Détails de la leçon
Description de la leçon
Dans cette leçon approfondie, nous explorons le choix des niveaux lors du gain staging en audio. La vidéo commence par aborder une question fréquente chez les ingénieurs du son : "À quel niveau faut-il effectuer le gain staging ?" L'auteur expose les différentes approches historiques, notamment l'utilisation du vue-mètre qui mesure le niveau RMS avec une latence d'intégration, et explique pourquoi la valeur de référence de plus 4 dBu et une indication de zéro VU renvoient généralement à environ -18 dB RMS.

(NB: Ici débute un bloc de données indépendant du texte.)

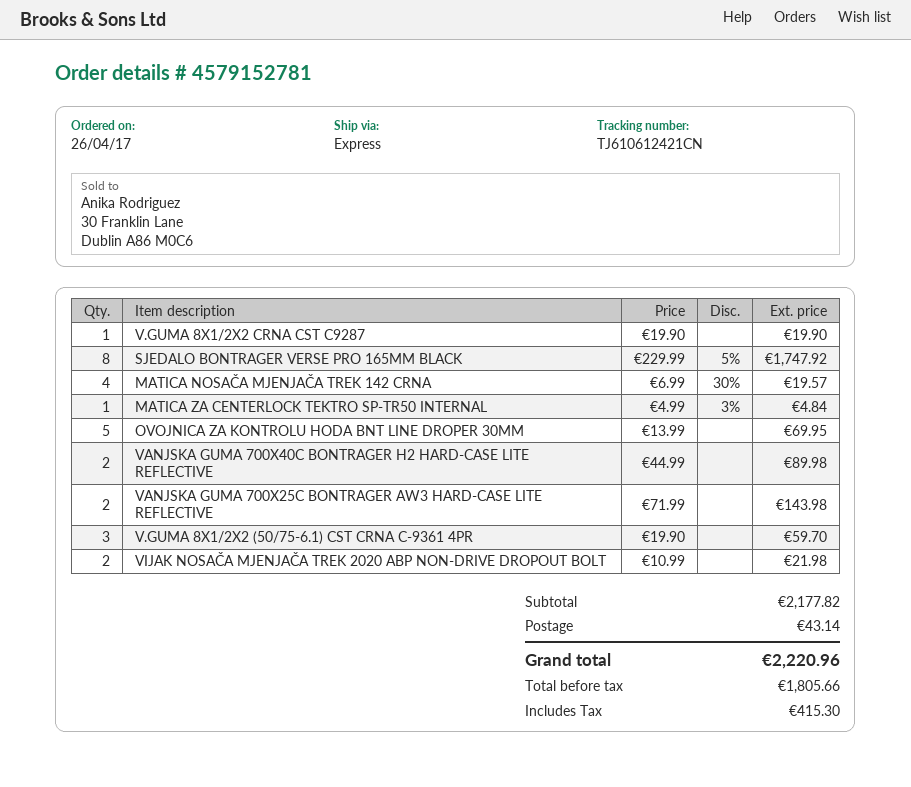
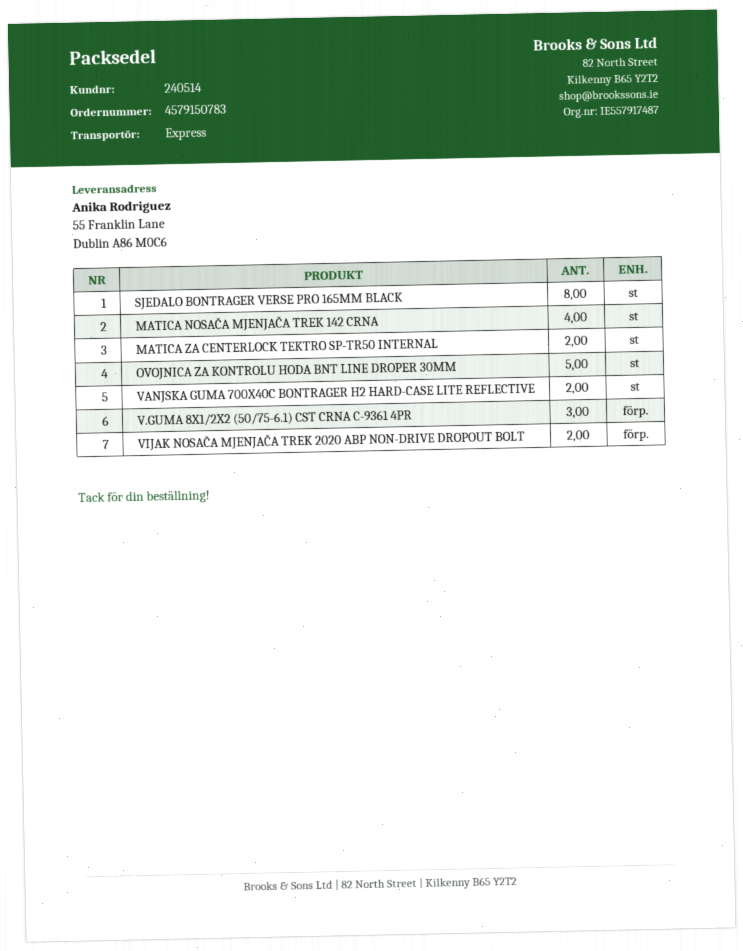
order number: 4579152781 -> 4579150783
V.GUMA 8X1/2X2 CRNA CST C9287: 1 -> none
MATICA ZA CENTERLOCK TEKTRO SP-TR50 INTERNAL: 1 -> 2
VANJSKA GUMA 700X25C BONTRAGER AW3 HARD-CASE LITE REFLECTIVE: 2 -> none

La leçon détaille la façon dont une erreur d'intégration d'environ 8 dB sépare le niveau RMS du pic, ce qui implique que pour un signal à -18 dB RMS, les pics peuvent se situer entre -10 et -7 dB.
L'auteur met en évidence l'absence de valeur universelle pour le gain staging, chaque ingénieur devant adapter ses choix de niveaux en fonction du contexte (mixage dans la boîte, analogique, type de musique, headroom). Des exemples concrets sont donnés : certains optent pour des pics autour de -3 dBFS, d'autres préfèrent -6, -9 ou même -12, en veillant à conserver une marge suffisante (headroom) pour éviter toute saturation.
L'apprentissage se concentre aussi sur la manière de transposer les pratiques analogiques au numérique, au moyen de consoles réelles ou d'émulations logicielles, illustrant comment des constructeurs comme SSL recommandent une plage de -12 à -8 dB.
Finalement, cette vidéo guide l'auditeur dans la réflexion critique à mener pour déterminer des références de gain staging personnalisées et bien maîtrisées, adaptées à chaque style, outil et intention musicale.
Objectifs de cette leçon
- Comprendre la différence entre niveau RMS et niveau de pic pour le gain staging.
- Savoir définir une plage de niveaux adaptée à son workflow.
- Être capable de transposer les références analogiques en environnement numérique.
- Apprendre à préserver le headroom et éviter la saturation du master.
Prérequis pour cette leçon
- Connaître les principes de base du mixage audio.
- Savoir utiliser des stations audionumériques (DAW) ou des consoles analogiques.
- Avoir des notions sur les unités de mesure audio (RMS, dBFS, dBu).
Métiers concernés
- Ingénieur du son studio
- Mixeur audio
- Technicien postproduction
- Producteur de musique
- Formateur en audio numérique
Alternatives et ressources
- Logiciels alternatifs pour l'analyse de niveau : iZotope Insight, Waves VU Meter, FabFilter Pro-L.
- Consoles de mixage alternatives : API, Neve, SSL emulations.
- Solutions : Utilisation de plugins de calibration comme Sonarworks, voir des workflows intégrés sur Ableton Live, Logic Pro, Cubase ou Pro Tools.